Die Organisation von Reparaturen ist aufgrund der Sprachbarriere und der fremden Stadt sehr aufwendig. Seit knapp einer Woche sind wir jetzt schon so häufig kreuz und quer durch Almaty gefahren, dass ich die Hauptverkehrsstraßen wiedererkenne und ich bald auf das Navi verzichten kann. Ich freue mich ein wenig darauf, morgen mit dem Moped zu fahren, da die Fahrerei mit unserem Gespann durch die Staus sehr nervig war.

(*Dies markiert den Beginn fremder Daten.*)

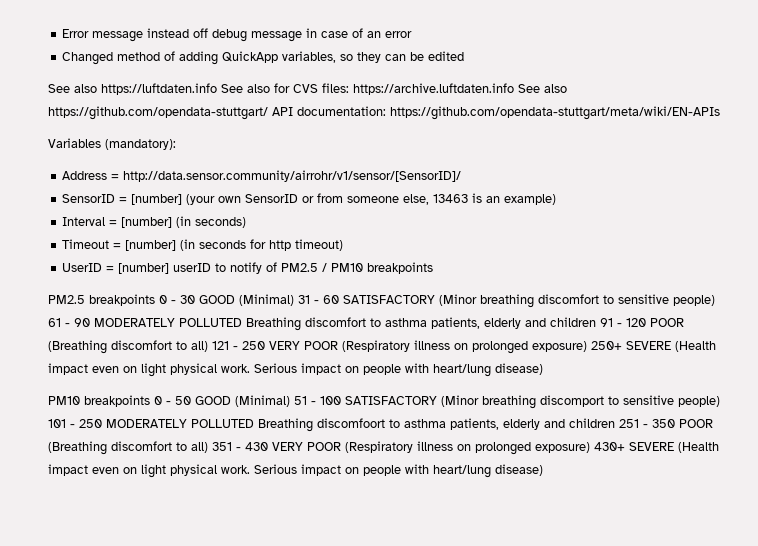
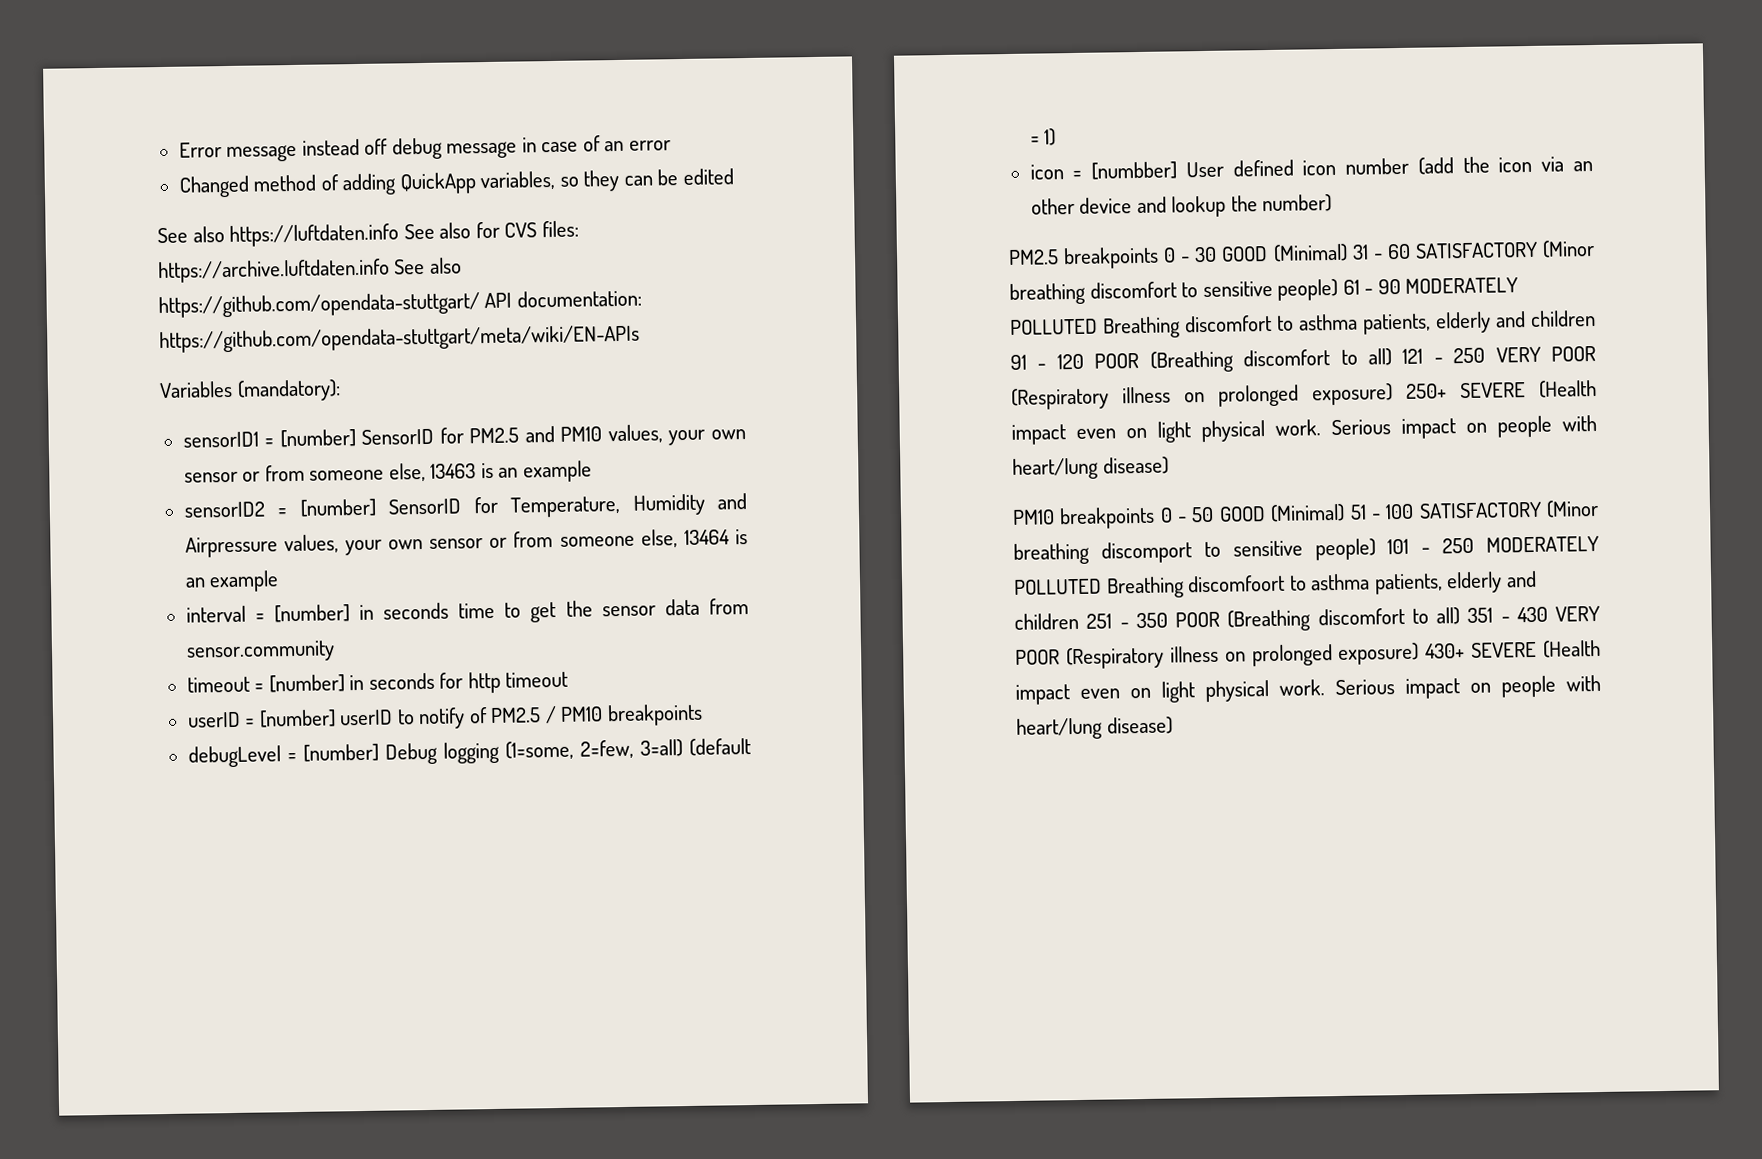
- Address = http://data.sensor.community/airrohr/v1/sensor/[SensorID]/
- SensorID = [number] (your own SensorID or from someone else, 13463 is an example)
- Interval = [number] (in seconds)
- Timeout = [number] (in seconds for http timeout)
- UserID = [number] userID to notify of PM2.5 / PM10 breakpoints
+ sensorID1 = [number] SensorID for PM2.5 and PM10 values, your own sensor or from someone else, 13463 is an example
+ sensorID2 = [number] SensorID for Temperature, Humidity and Airpressure values, your own sensor or from someone else, 13464 is an example
+ interval = [number] in seconds time to get the sensor data from sensor.community
+ timeout = [number] in seconds for http timeout
+ userID = [number] userID to notify of PM2.5 / PM10 breakpoints
+ debugLevel = [number] Debug logging (1=some, 2=few, 3=all) (default = 1)
+ icon = [numbber] User defined icon number (add the icon via an other device and lookup the number)

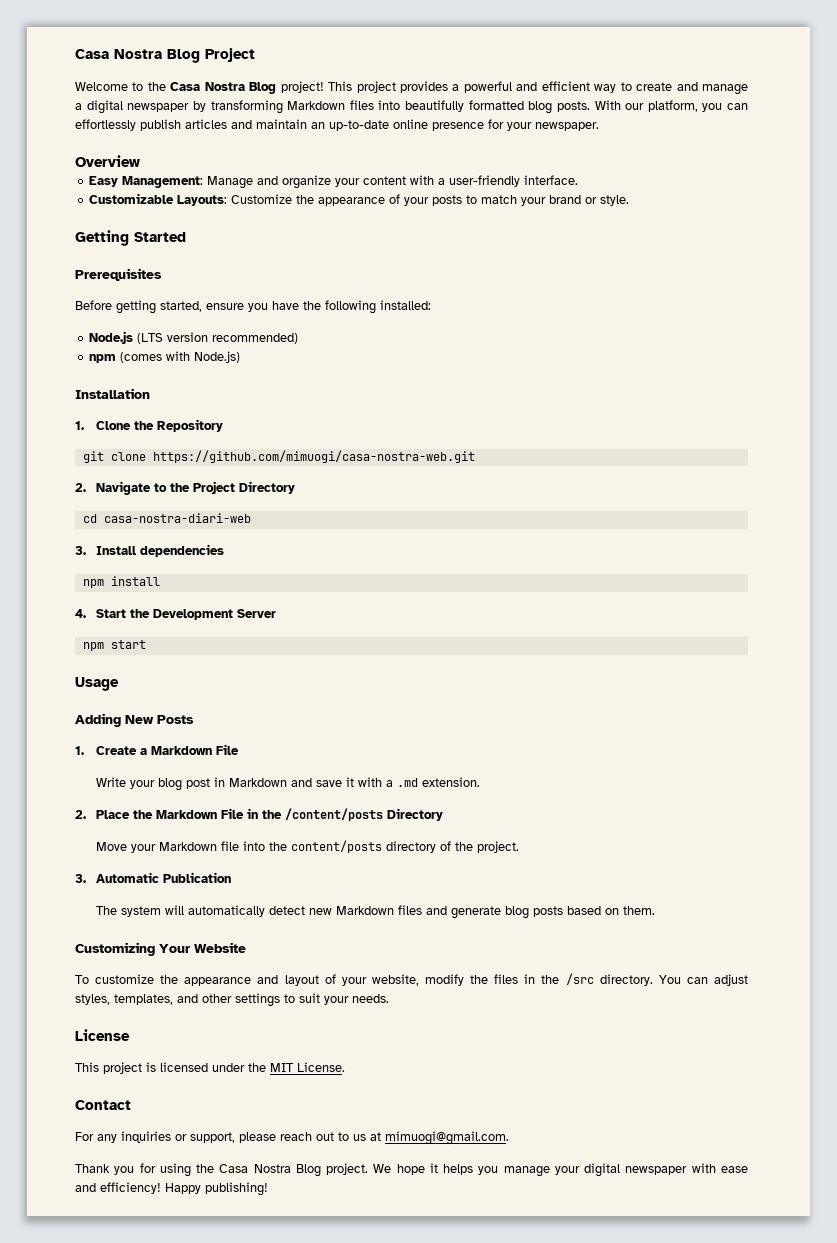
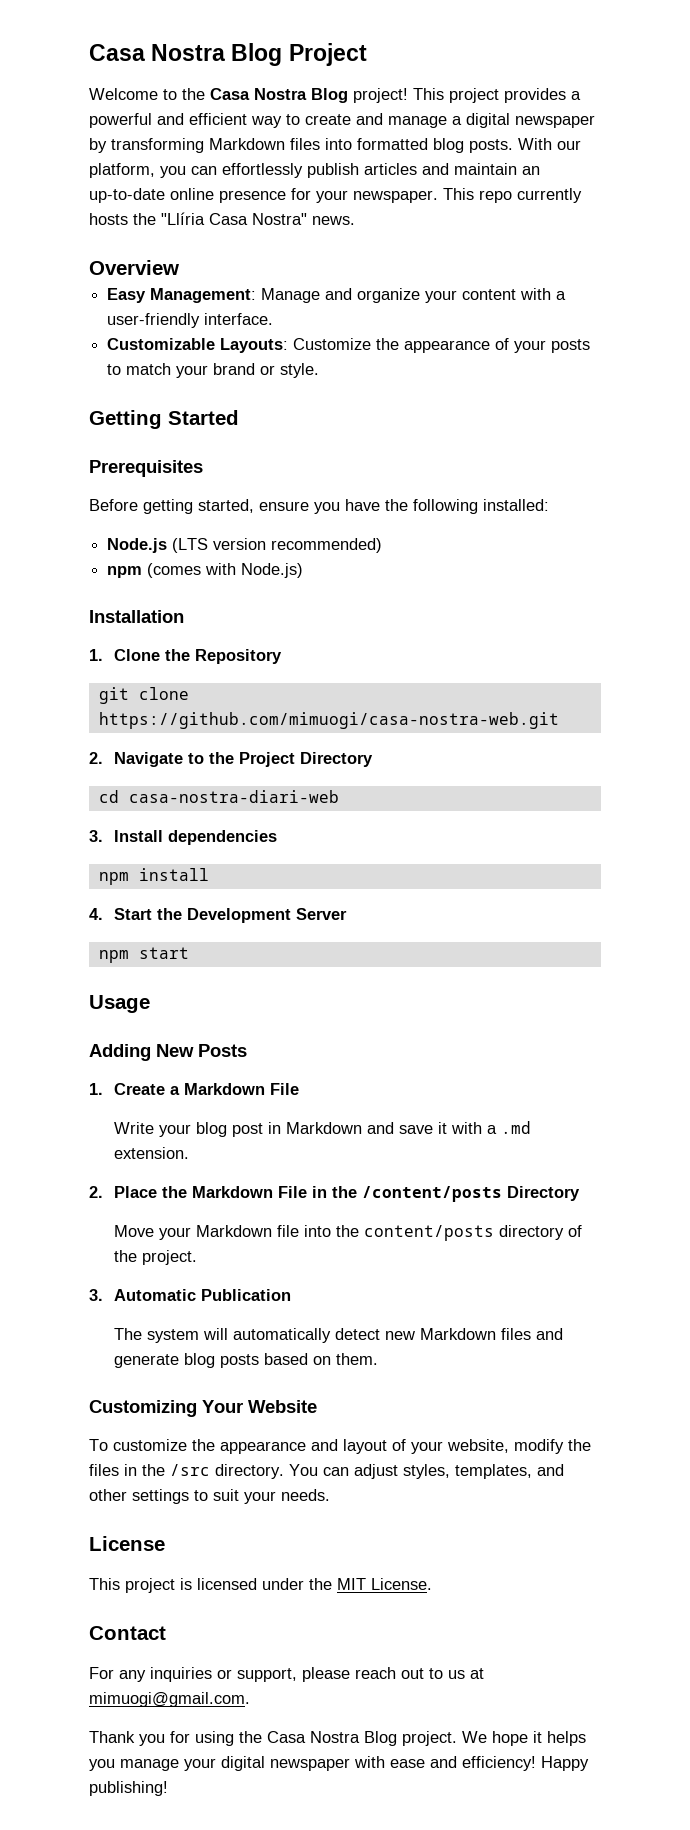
- This project provides a powerful and efficient way to create and manage a digital newspaper by transforming Markdown files into beautifully formatted blog posts.
+ This project provides a powerful and efficient way to create and manage a digital newspaper by transforming Markdown files into formatted blog posts.
+ This repo currently hosts the "Llíria Casa Nostra" news.

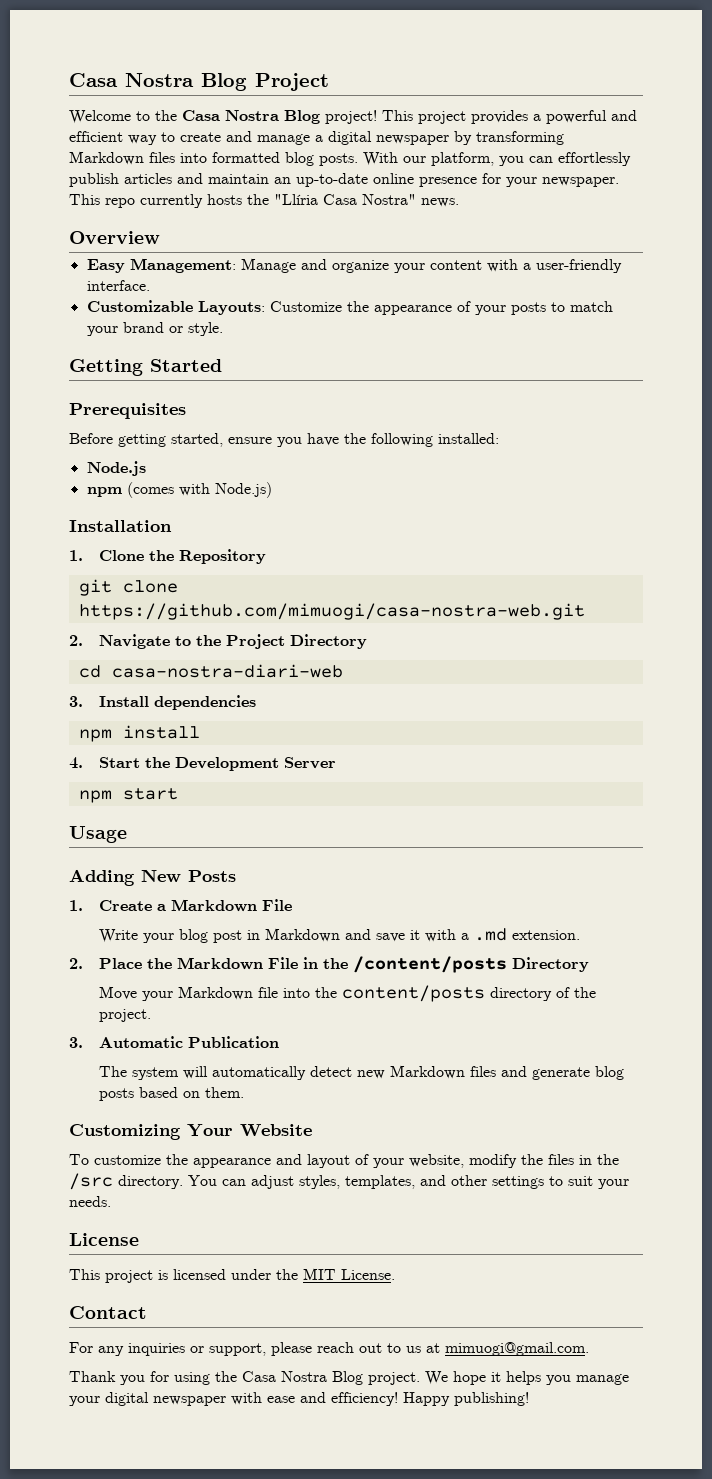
- Node.js (LTS version recommended)
+ Node.js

Die vielen Schäden treiben mir die Sorgenfalten auf die Stirn. Bisher sind wir keine 1.000 Kilometer ohne irgendein kleineres oder größeres Problem davongekommen. Wir fahren jetzt hier in der Gegend um Almaty und Bischkek mindestens noch weitere 1.000 Kilometer und die Rückfahrt schlägt auch noch einmal mit ca. 7.000 Kilometern zu Buche. Das bedeutet noch einmal acht Schäden unterschiedlichster Natur, die wir meistern müssen. Mir wird schwindelig bei dem Gedanken.

Der Fahr- und Reparaturstress lässt mein Augenlid zucken. Dieses Symptom kenne ich nur von Überarbeitung. Das war so nicht im Konzept der einjährigen Auszeit eingeplant. Vielleicht werde ich ja aber auch einfach nur ein griesgrämiger alter Sack. Immerhin werde ich jetzt 44. An die grauen Haare habe ich mich bereits gewöhnt. Die Falten jucken mich wenig. Dass ich jetzt bald eine Lesebrille brauche, nervt mich schon mehr. Aber dass meine Knie nach 2.000 Höhenmetern Wandern anfangen zu schmerzen, treibt mich in eine mittlere Midlife-Crisis. Wenigstens habe ich eine zehn Jahre jüngere Freundin.